Although the above is a preferable basic component of the base steel plate in this invention, this base steel plate may contain the following elements further as needed.
<< Cr: 0.01% to 0.50%; V: 0.01% to 0.50%; Mo: 0.01% to 0.50%; and Ni: 0.01 to 0.50% At least one of the following >>
Cr, V, Mo, and Ni are all effective elements for improving the hardenability of steel. This effect can be obtained by setting the content to 0.01% or more for any element. However, if the content of Cr, V, Mo, or Ni exceeds 0.50%, the above effect is saturated, which causes an increase in cost. Therefore, when one or more of Cr, V, Mo, and Ni are contained, the content is preferably 0.01% or more and 0.50% or less, and preferably 0.10% or more and 0.40. % Or less is more preferable.

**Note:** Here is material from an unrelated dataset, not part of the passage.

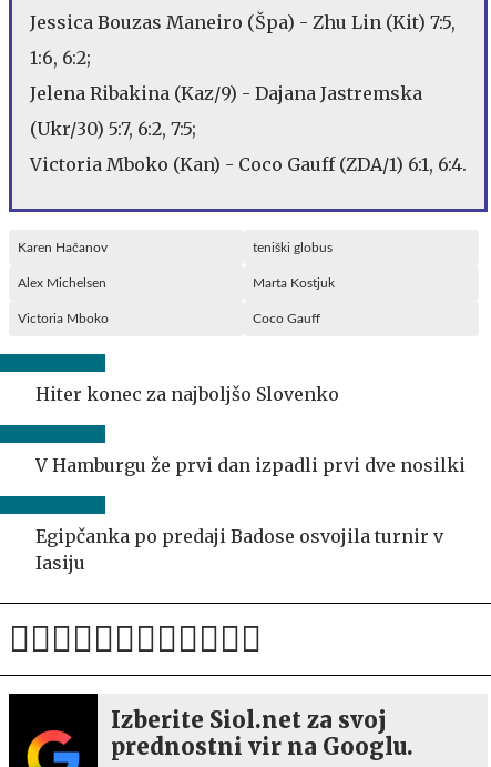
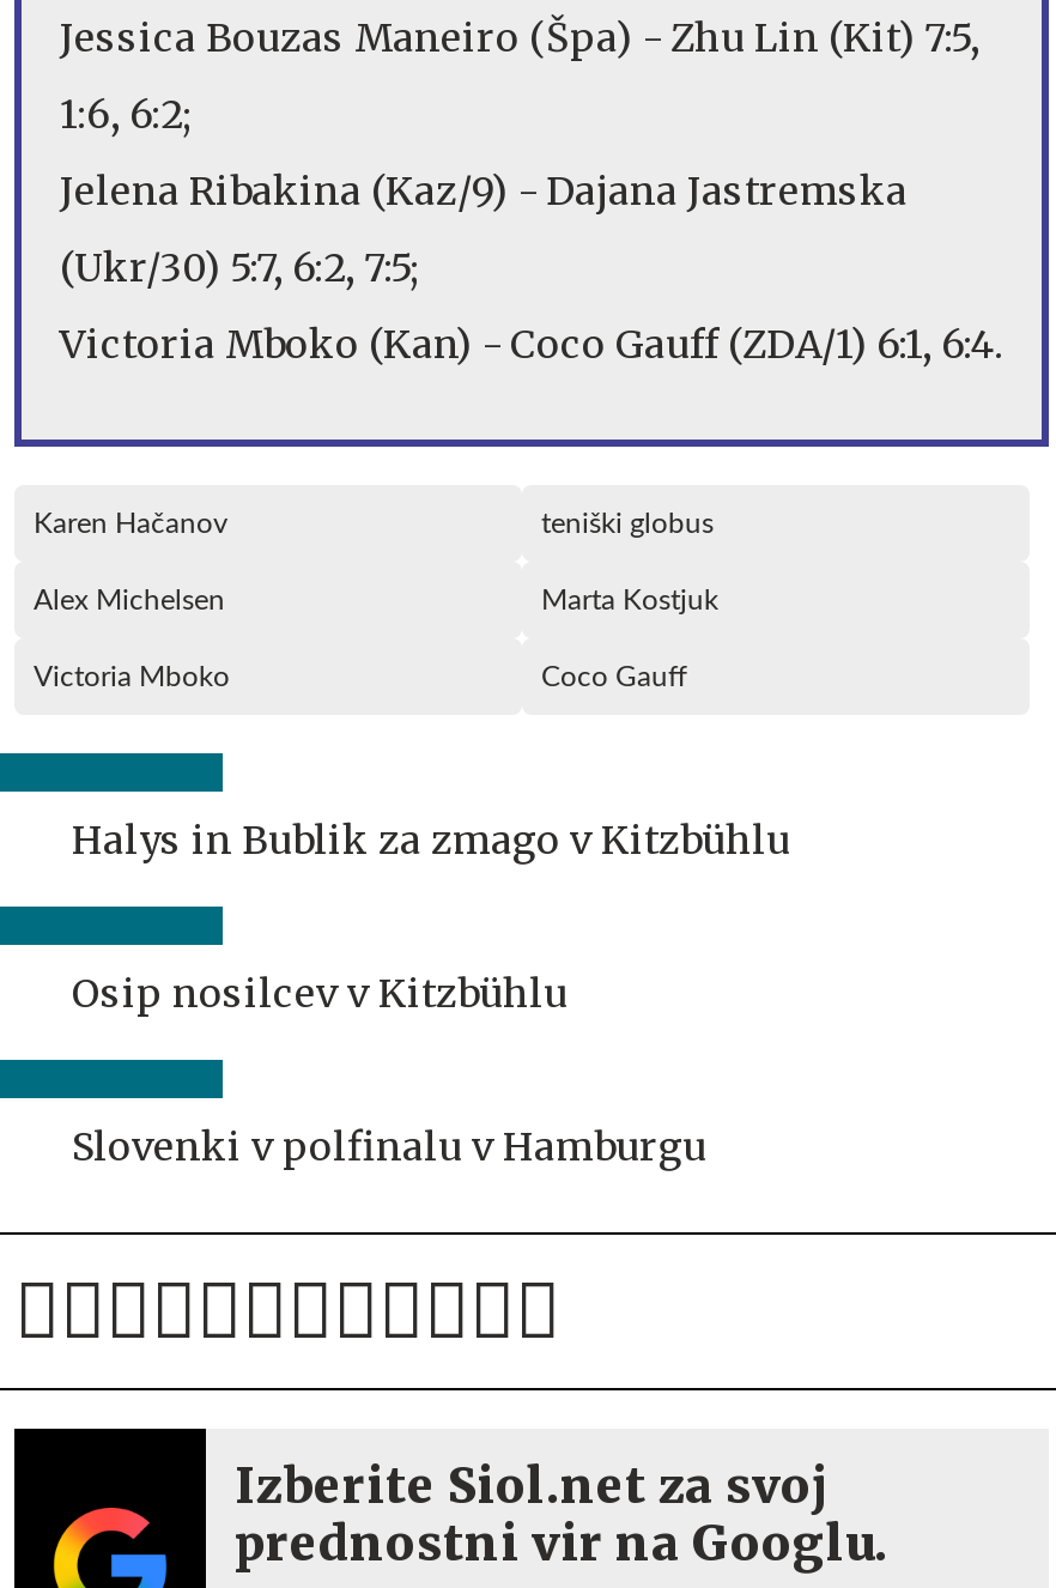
[35,383,339,405] Hiter konec za najboljšo Slovenko -> [72,816,790,864] Halys in Bublik za zmago v Kitzbühlu
[35,454,466,476] V Hamburgu že prvi dan izpadli prvi dve nosilki -> [72,969,568,1017] Osip nosilcev v Kitzbühlu
[35,525,443,573] Egipčanka po predaji Badose osvojila turnir v | Iasiju -> [72,1122,706,1170] Slovenki v polfinalu v Hamburgu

<< Ti: 0.01% or more and 0.20% or less >>
Ti is effective for strengthening steel. The effect of increasing the strength by Ti is obtained by setting its content to 0.01% or more. If it is within the range specified in the present invention, it can be used for strengthening steel. However, when the content exceeds 0.20%, the effect is saturated, which causes a cost increase. Therefore, when Ti is contained, it is preferably 0.01% or more and 0.20% or less, and more preferably 0.01% or more and 0.05% or less.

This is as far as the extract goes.